Ms. Johnson flipped through a file folder and hummed to herself. “Sorry, I need a moment. Just came back from lunch.”

I straightened in my seat. Intrusive thoughts of her eating too much broke through my calm. Those lovely gray business pants always looked a bit tight. How much food would it take for that button to pop off? Was that something even possible? Or only in cartoons? I never knew for sure. I wanted to though. I wanted to see it happen so bad.

“So, I know what’s in front of me right now from Mr. Gary but tell me a little bit about yourself. In your own words.” She looked up at me, smiling warmly. “Always good to hear it from oneself.”
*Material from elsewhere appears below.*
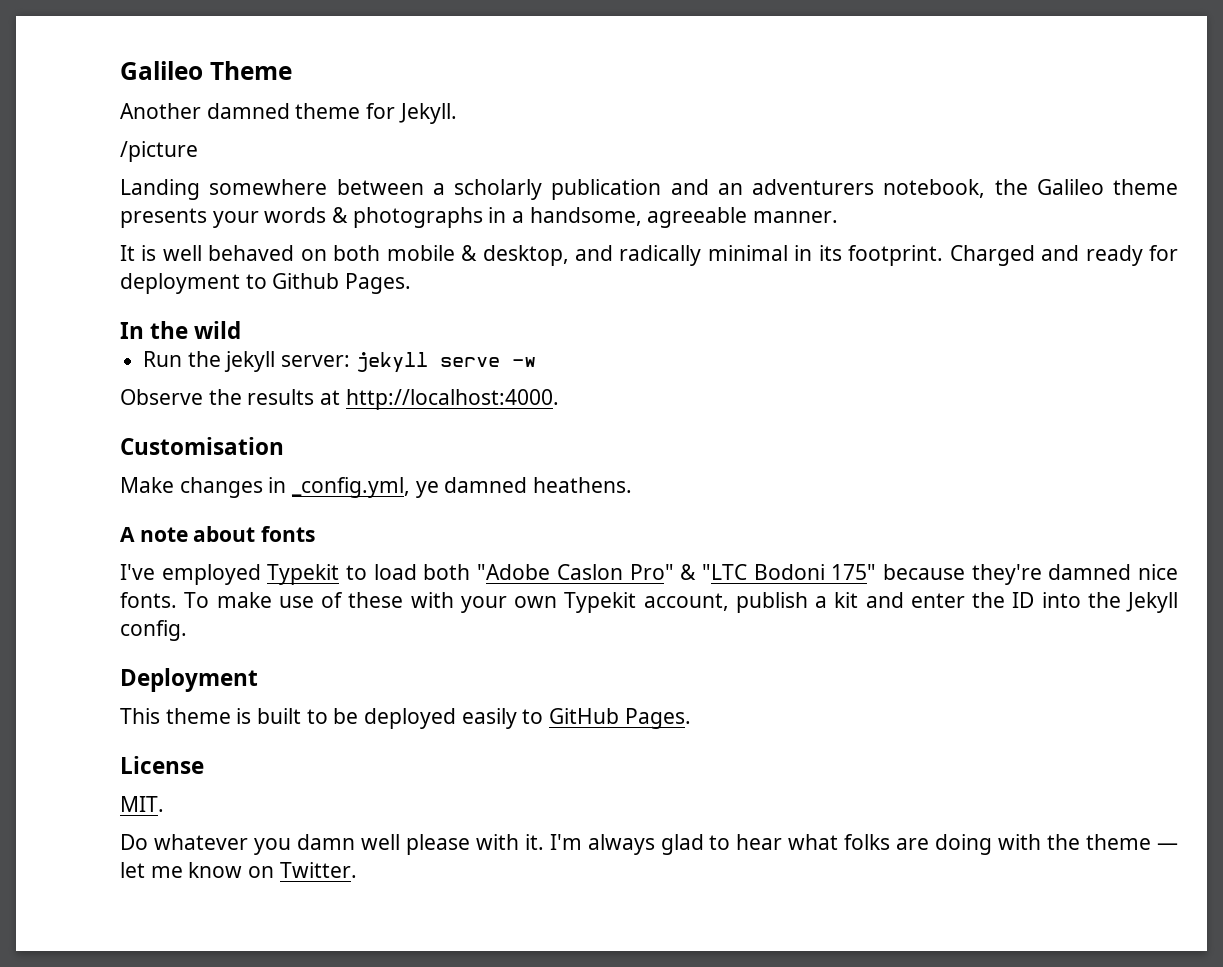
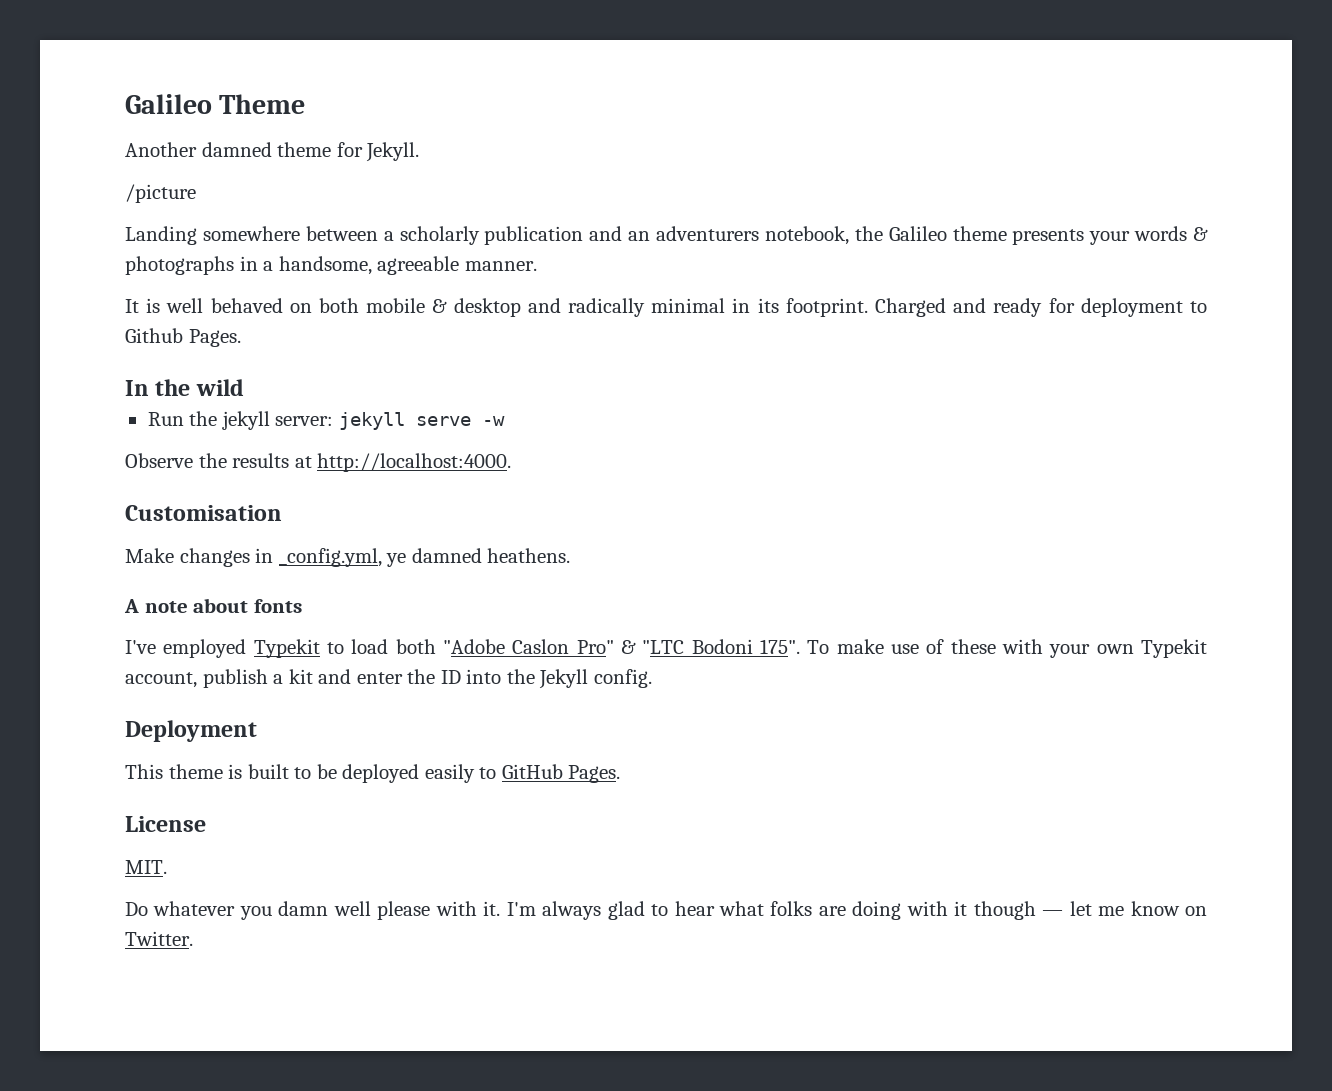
[482,245,569,266] desktop, -> [453,298,521,317] desktop
[831,564,1178,585] [120,592,177,608] 175" because they're damned nice fonts. -> [760,639,800,654] 175".
[1047,834,1152,850] the theme -> [954,901,1036,920] it though

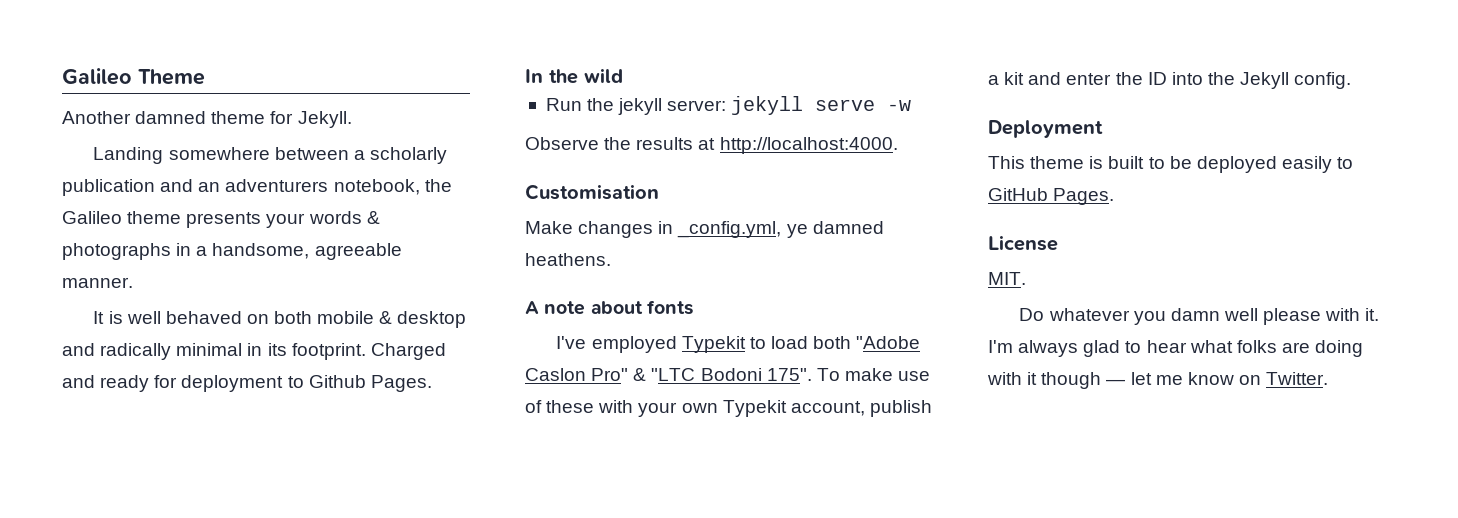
[125,184,196,203] // /picture -> (352, 119) none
I was afraid she might have been too fake, too much like an HR representative just trying to shake hands and find a compromise. The tone in her voice didn’t make me uncomfortable. It wasa gentle, crisp voice. She would have been great these days doing ASMR. That wasn’t a thing back then though. But she would have totally been popular had she realized the money she could have made with that.

That voice compelled me to relax and tell the truth.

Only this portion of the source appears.